Note how many lines in these entries contain "Class", and reply with that number alone.

Content revision data:
····················

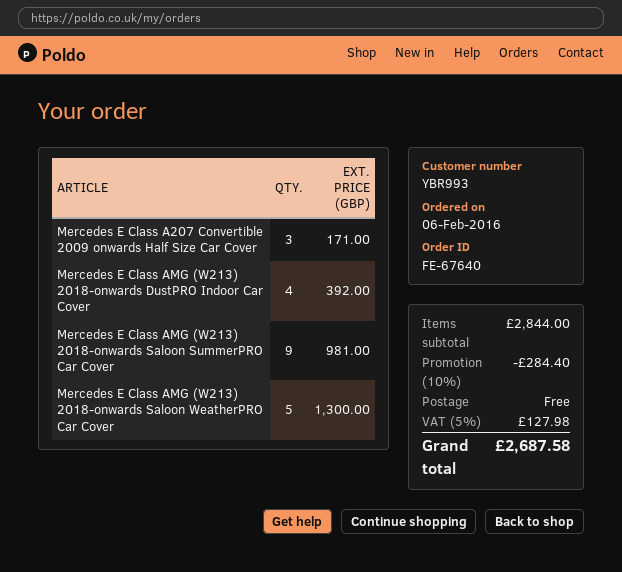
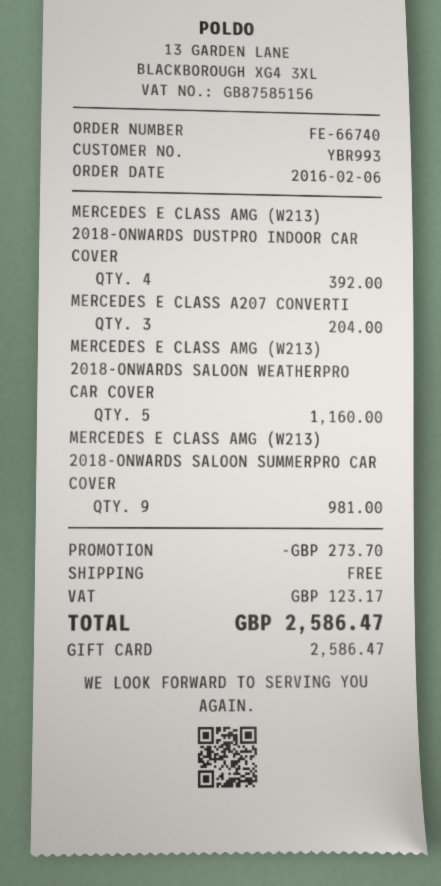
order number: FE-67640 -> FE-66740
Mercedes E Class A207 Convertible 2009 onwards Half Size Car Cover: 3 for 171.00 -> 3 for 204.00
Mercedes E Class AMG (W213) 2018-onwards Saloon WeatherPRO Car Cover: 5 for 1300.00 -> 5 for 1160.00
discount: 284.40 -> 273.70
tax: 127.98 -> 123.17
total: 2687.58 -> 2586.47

····················

▶ **PROBLEM SOLUTION**:
2